(Image comparison data)
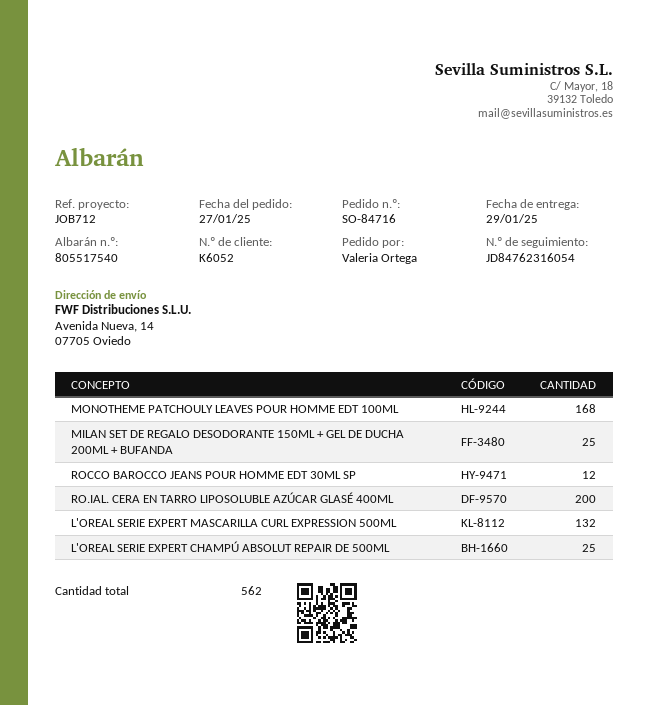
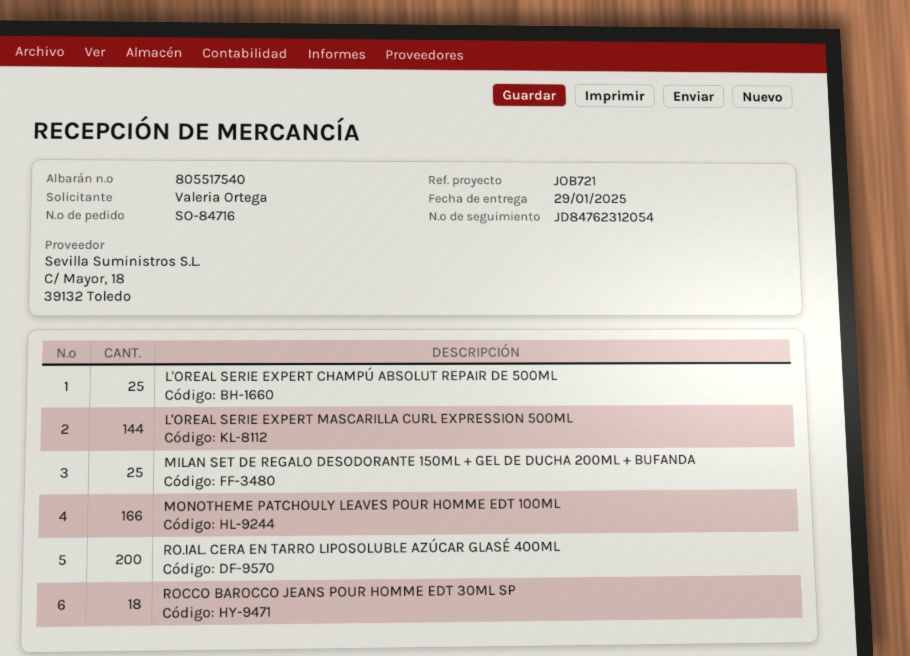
reference: JOB712 -> JOB721
tracking number: JD84762316054 -> JD84762312054
MONOTHEME PATCHOULY LEAVES POUR HOMME EDT 100ML: 168 -> 166
ROCCO BAROCCO JEANS POUR HOMME EDT 30ML SP: 12 -> 18
L'OREAL SERIE EXPERT MASCARILLA CURL EXPRESSION 500ML: 132 -> 144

■ What you will do ■
Beginning with the line that contains "tracking number: JD84762316054", quote each line exactly through the last line of the entries above, and nothing beyond them.

■ Result of the exercise ■
tracking number: JD84762316054 -> JD84762312054
MONOTHEME PATCHOULY LEAVES POUR HOMME EDT 100ML: 168 -> 166
ROCCO BAROCCO JEANS POUR HOMME EDT 30ML SP: 12 -> 18
L'OREAL SERIE EXPERT MASCARILLA CURL EXPRESSION 500ML: 132 -> 144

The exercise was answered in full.